Bank Indonesia (BI) menggarisbawahi bahwa kondisi nilai tukar rupiah tetap stabil, meskipun adanya tekanan yang disebabkan oleh meningkatnya ketidakpastian di pasar keuangan global. Gubernur BI, Perry Warjiyo, menjelaskan bahwa hingga 18 November 2025, kurs rupiah tercatat pada posisi Rp16.735 per dolar AS, yang menunjukkan pelemahan sebesar 0,69% jika dibandingkan dengan akhir Oktober 2025.
Perry menyatakan bahwa pelemahan nilai tukar ini mengikuti pergerakan mata uang di kawasan dan juga di negara-negara mitra dagang Indonesia. Untuk meredam dampak negatif dari tekanan eksternal, BI telah melaksanakan beberapa strategi stabilisasi yang bertujuan menjaga kekuatan rupiah.
Di antara langkah-langkah yang diambil, BI melakukan intervensi dengan transaksi Non-Deliverable Forward (NDF) di pasar internasional serta transaksi spot dan Domestic Non-Deliverable Forward (DNDF) di dalam negeri. Pembelian surat berharga negara (SBN) di pasar sekunder juga menjadi bagian dari upaya menjaga kestabilan nilai tukar.
Strategi Bank Indonesia dalam Menjaga Nilai Tukar Rupiah
Perry Warjiyo menekankan bahwa langkah-langkah tersebut diambil sejalan dengan tujuan untuk menjaga stabilitas valuta. Selain itu, konversi mata uang asing dari eksportir yang meningkat berkat kebijakan Devisa Hasil Ekspor Sumber Daya Alam (DHE SDA) juga berkontribusi dalam meredakan tekanan pada nilai tukar.
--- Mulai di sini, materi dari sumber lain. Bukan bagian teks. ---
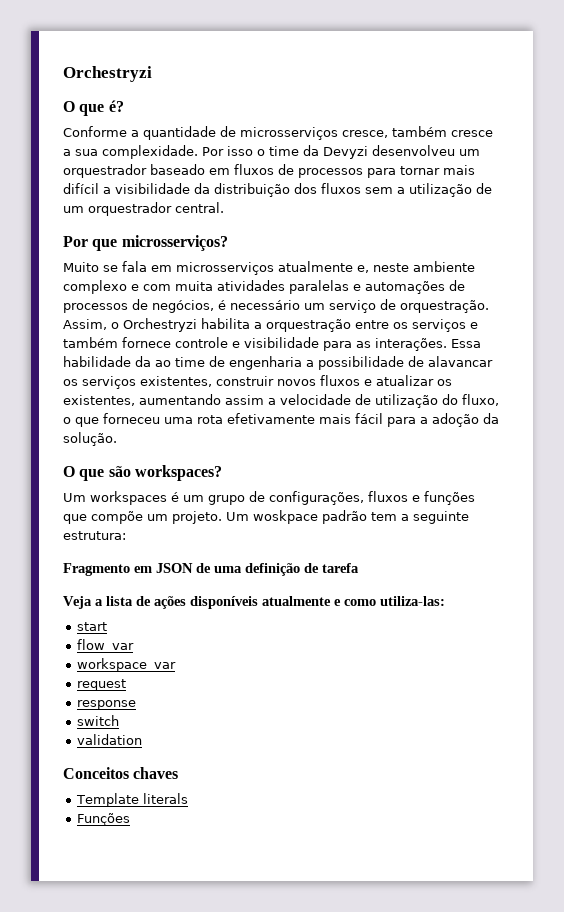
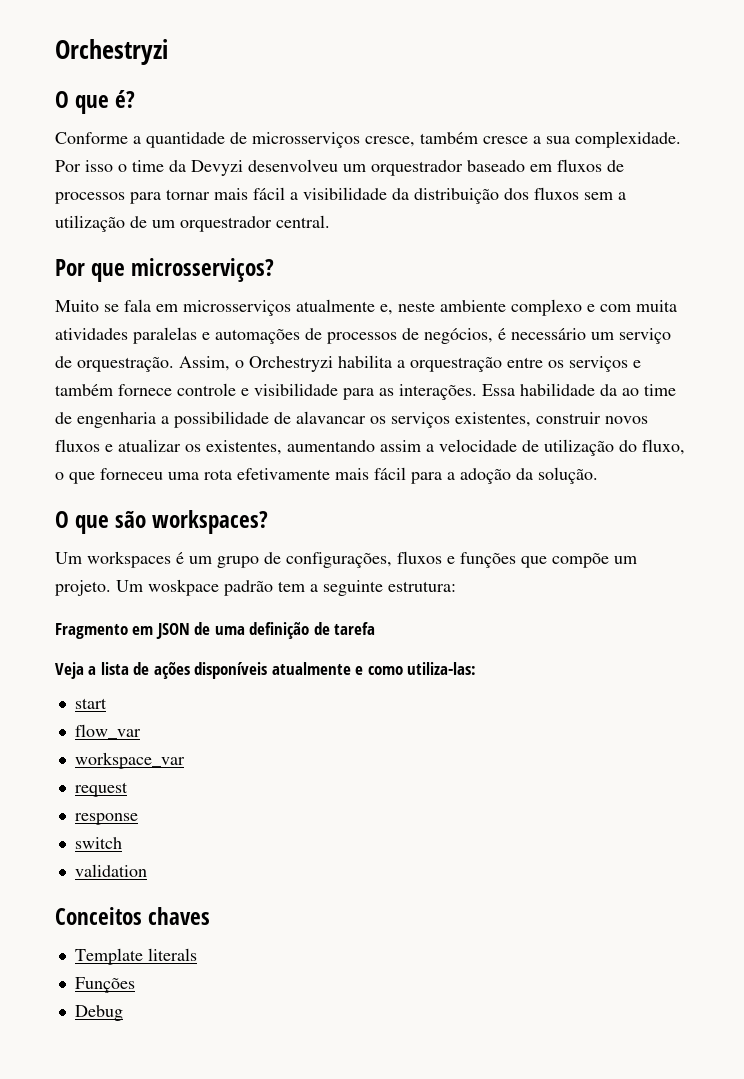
[63,183,99,194] difícil -> [253,187,285,200] fácil
(131, 819) none -> [74,1005,123,1021] // Debug

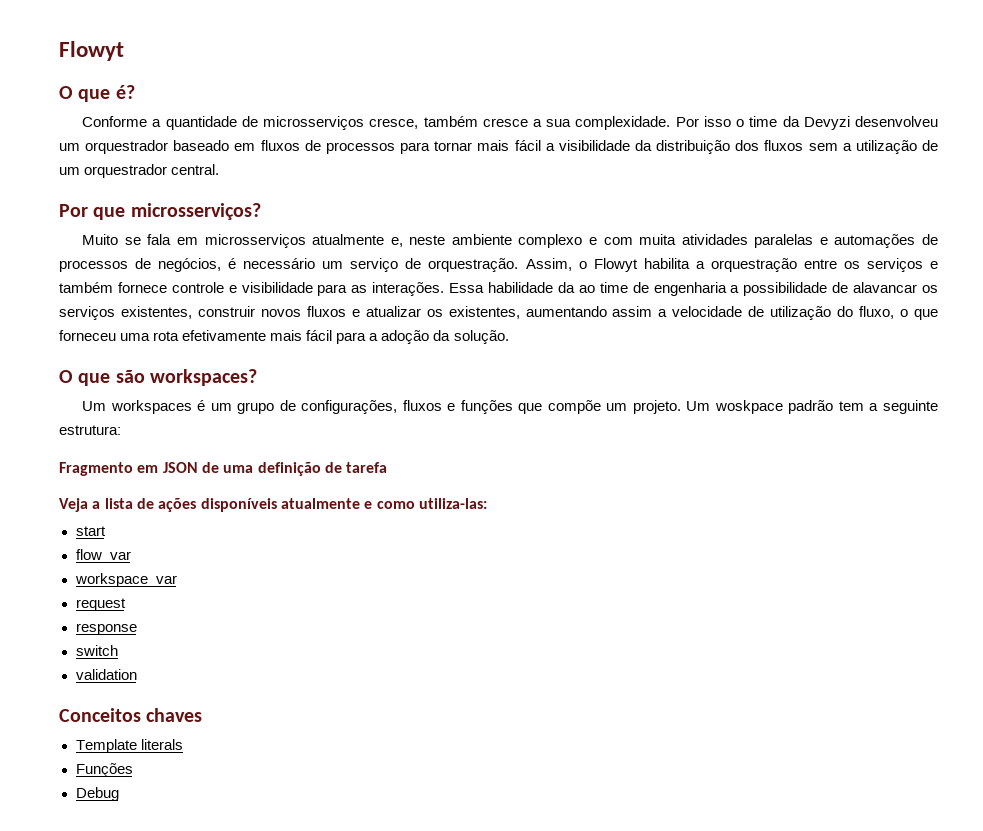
[55,39,168,65] Orchestryzi -> [59,41,124,61] Flowyt
[249,356,333,372] Orchestryzi -> [593,258,638,272] Flowyt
Didukung dengan suplai valuta asing dari korporasi, langkah-langkah ini membantu menjaga agar pergerakan rupiah tidak terlalu volatile. Selain itu, BI berharap imbal hasil yang menarik dan inflasi yang rendah akan mendukung stabilitas nilai tukar kedepannya.
Perry juga menambahkan bahwa prospek pertumbuhan ekonomi Indonesia yang tetap positif memberikan kepercayaan lebih kepada para pelaku ekonomi. Sehingga, upaya untuk menjaga kestabilan rupiah dinilai cukup promising dalam jangka pendek dan menengah.
Pentingnya Kebijakan Moneter Terhadap Stabilitas Ekonomi
Saat tekanan eksternal meningkat, penting bagi sebuah negara untuk memiliki kebijakan moneter yang responsif. BI mengkomitmenkan diri untuk melakukan intervensi secara terukur, baik di pasar spot maupun melalui NDF offshore dan DNDF domestik.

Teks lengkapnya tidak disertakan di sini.